[Recorded information Boundary: Start]

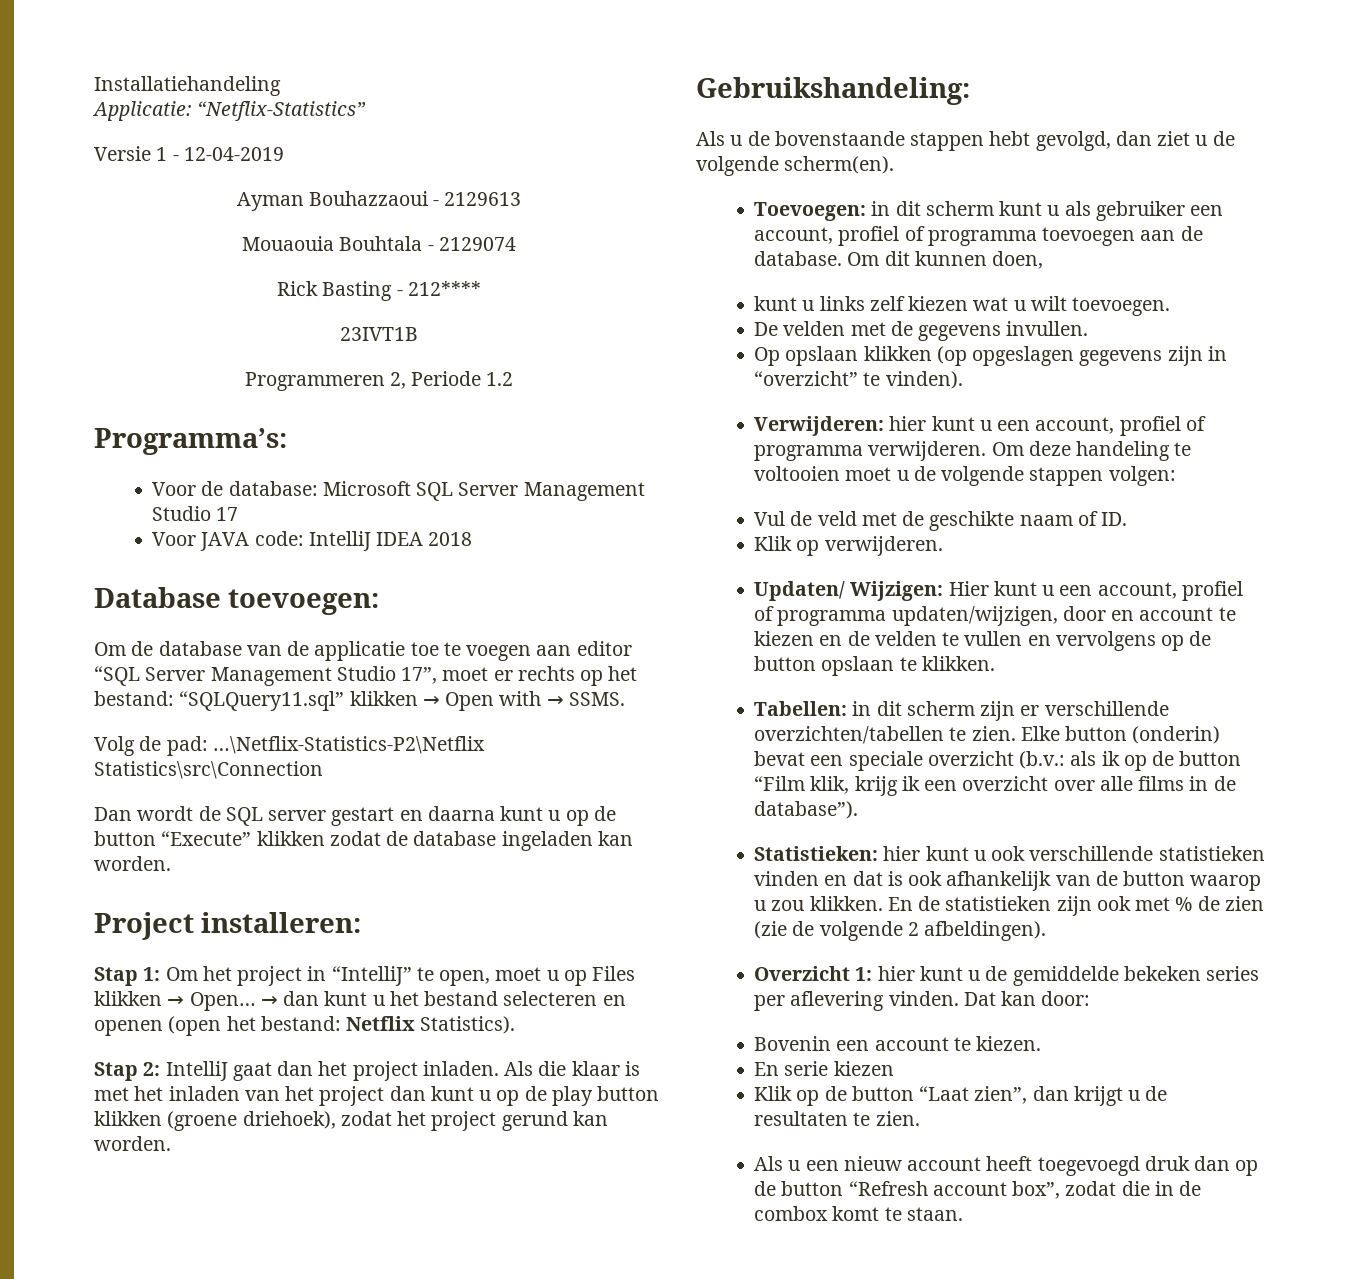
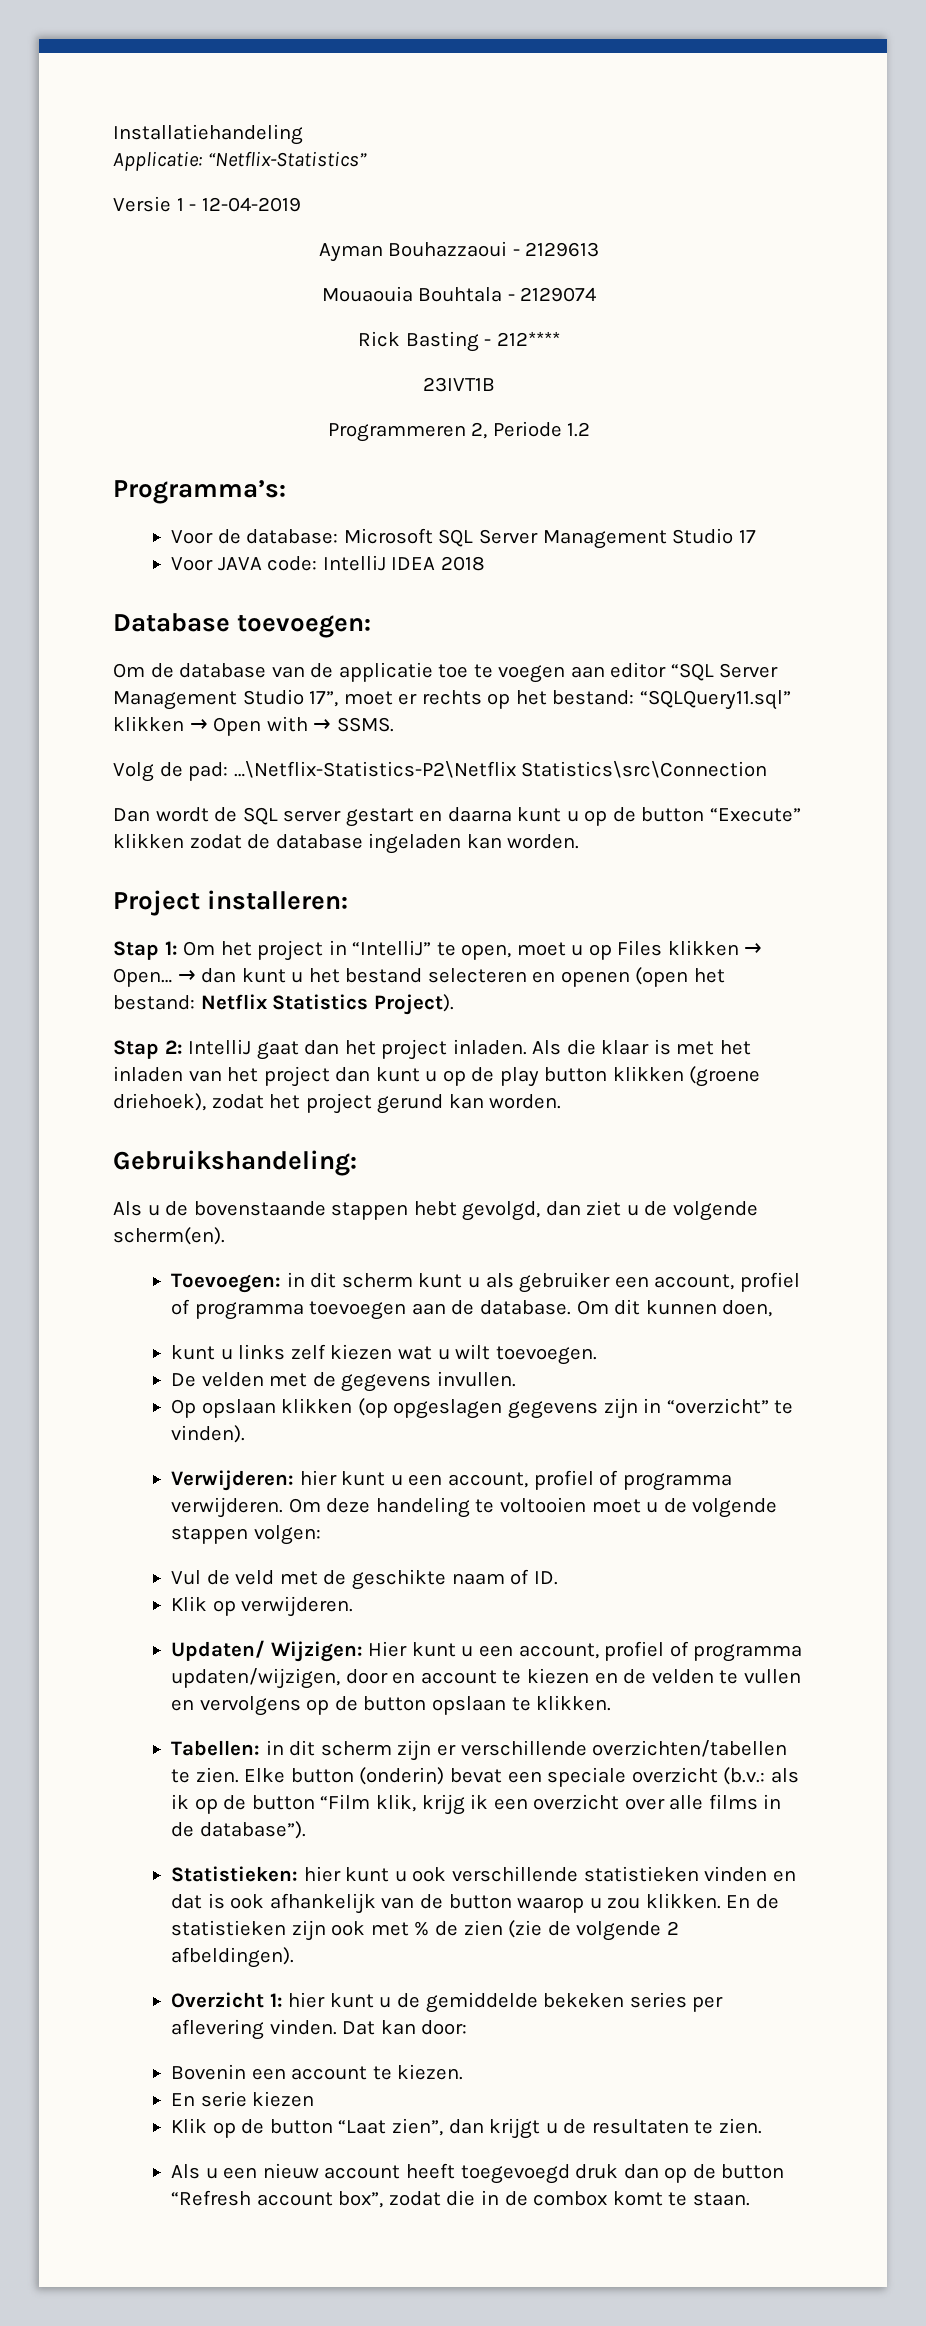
- → dan kunt u het bestand selecteren en openen (open het bestand: Netflix Statistics).
+ → dan kunt u het bestand selecteren en openen (open het bestand: Netflix Statistics Project).

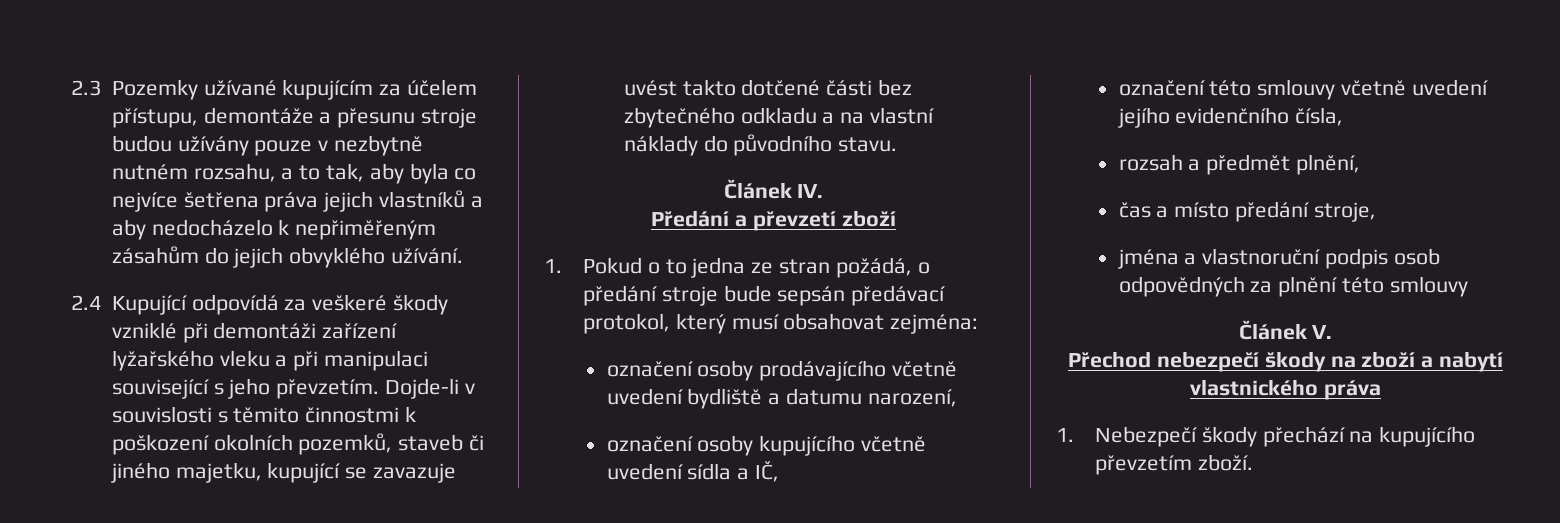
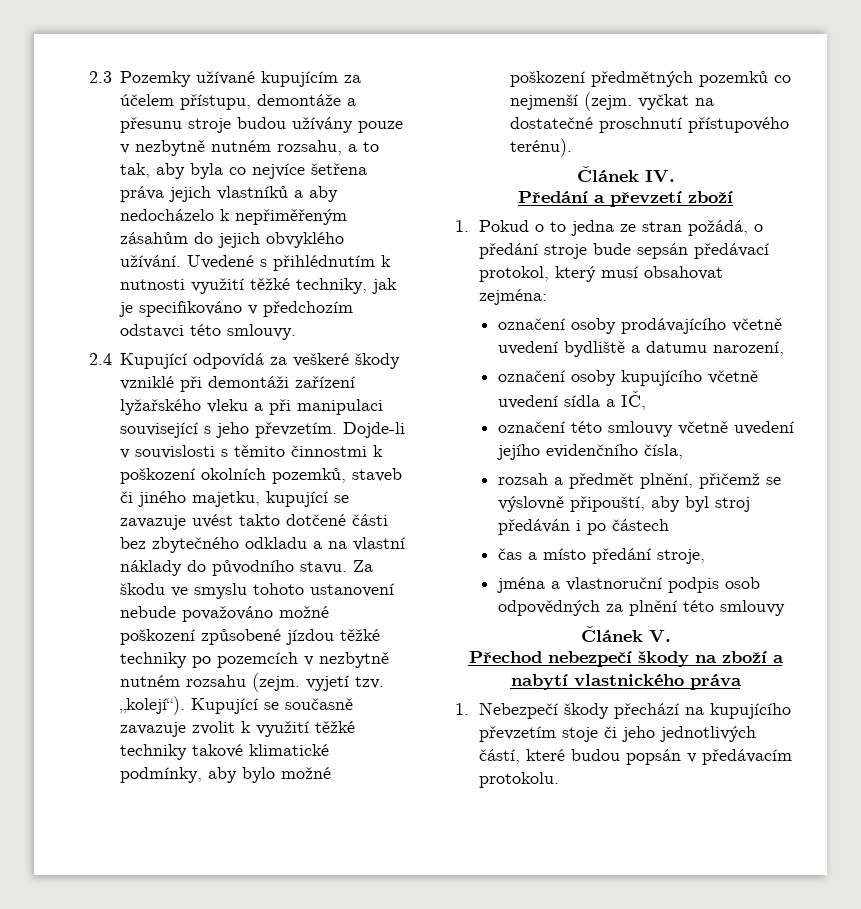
+ Uvedené s přihlédnutím k nutnosti využití těžké techniky, jak je specifikováno v předchozím odstavci této smlouvy.
+ Za škodu ve smyslu tohoto ustanovení nebude považováno možné poškození způsobené jízdou těžké techniky po pozemcích v nezbytně nutném rozsahu (zejm. vyjetí tzv. „kolejí“). Kupující se současně zavazuje zvolit k využití těžké techniky takové klimatické podmínky, aby bylo možné poškození předmětných pozemků co nejmenší (zejm. vyčkat na dostatečné proschnutí přístupového terénu).
- rozsah a předmět plnění,
+ rozsah a předmět plnění, přičemž se výslovně připouští, aby byl stroj předáván i po částech
- 1. Nebezpečí škody přechází na kupujícího převzetím zboží.
+ 1. Nebezpečí škody přechází na kupujícího převzetím stoje či jeho jednotlivých částí, které budou popsán v předávacím protokolu.

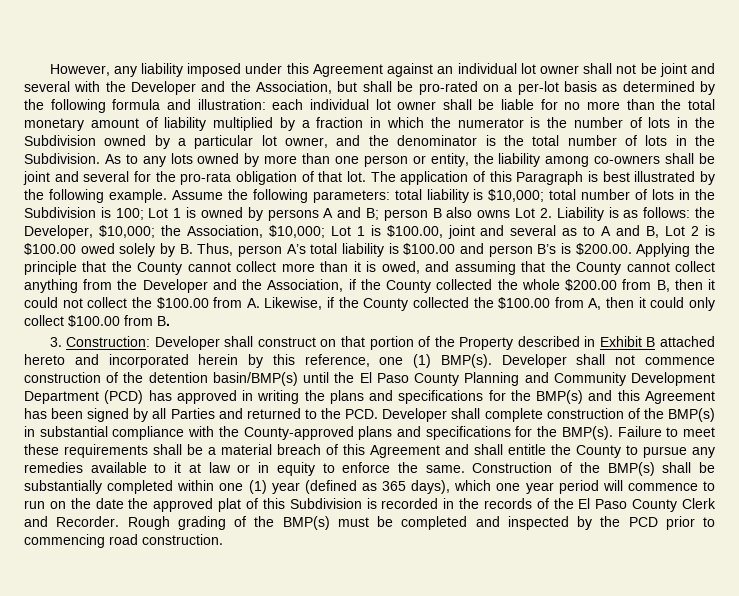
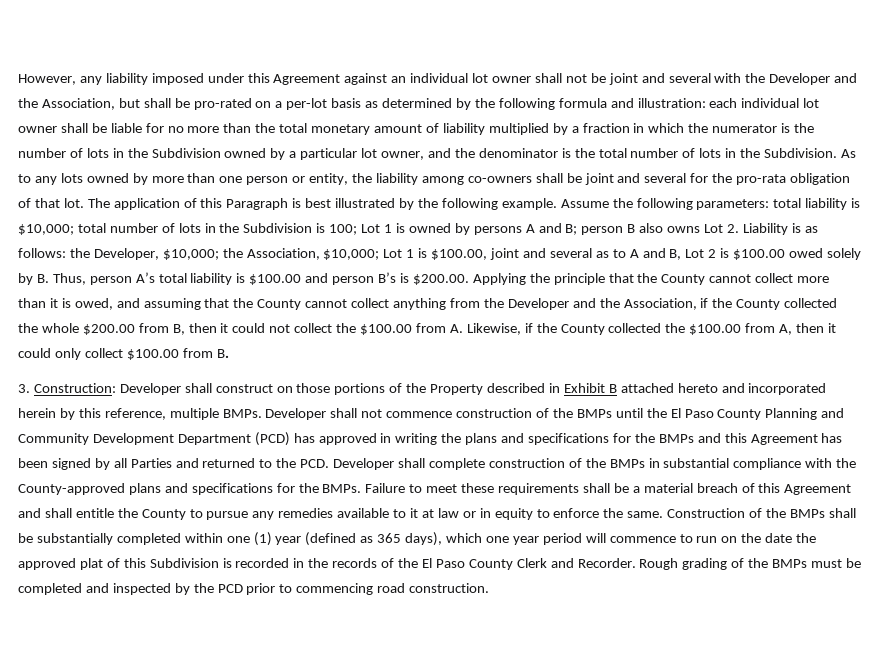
- 3. Construction: Developer shall construct on that portion of the Property described in Exhibit B attached hereto and incorporated herein by this reference, one (1) BMP(s).
+ 3. Construction: Developer shall construct on those portions of the Property described in Exhibit B attached hereto and incorporated herein by this reference, multiple BMPs.
- Developer shall not commence construction of the detention basin/BMP(s) until the El Paso County Planning and Community Development Department (PCD) has approved in writing the plans and specifications for the BMP(s) and this Agreement has been signed by all Parties and returned to the PCD. Developer shall complete construction of the BMP(s) in substantial compliance with the County-approved plans and specifications for the BMP(s).
+ Developer shall not commence construction of the BMPs until the El Paso County Planning and Community Development Department (PCD) has approved in writing the plans and specifications for the BMPs and this Agreement has been signed by all Parties and returned to the PCD. Developer shall complete construction of the BMPs in substantial compliance with the County-approved plans and specifications for the BMPs.
- Construction of the BMP(s) shall be substantially completed within one (1) year (defined as 365 days), which one year period will commence to run on the date the approved plat of this Subdivision is recorded in the records of the El Paso County Clerk and Recorder.
+ Construction of the BMPs shall be substantially completed within one (1) year (defined as 365 days), which one year period will commence to run on the date the approved plat of this Subdivision is recorded in the records of the El Paso County Clerk and Recorder.
- Rough grading of the BMP(s) must be completed and inspected by the PCD prior to commencing road construction.
+ Rough grading of the BMPs must be completed and inspected by the PCD prior to commencing road construction.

[Recorded information Boundary: End]

(What you need to do): Gather all lines of the records that include the word "period".

(Exercise response):
- Construction of the BMP(s) shall be substantially completed within one (1) year (defined as 365 days), which one year period will commence to run on the date the approved plat of this Subdivision is recorded in the records of the El Paso County Clerk and Recorder.
+ Construction of the BMPs shall be substantially completed within one (1) year (defined as 365 days), which one year period will commence to run on the date the approved plat of this Subdivision is recorded in the records of the El Paso County Clerk and Recorder.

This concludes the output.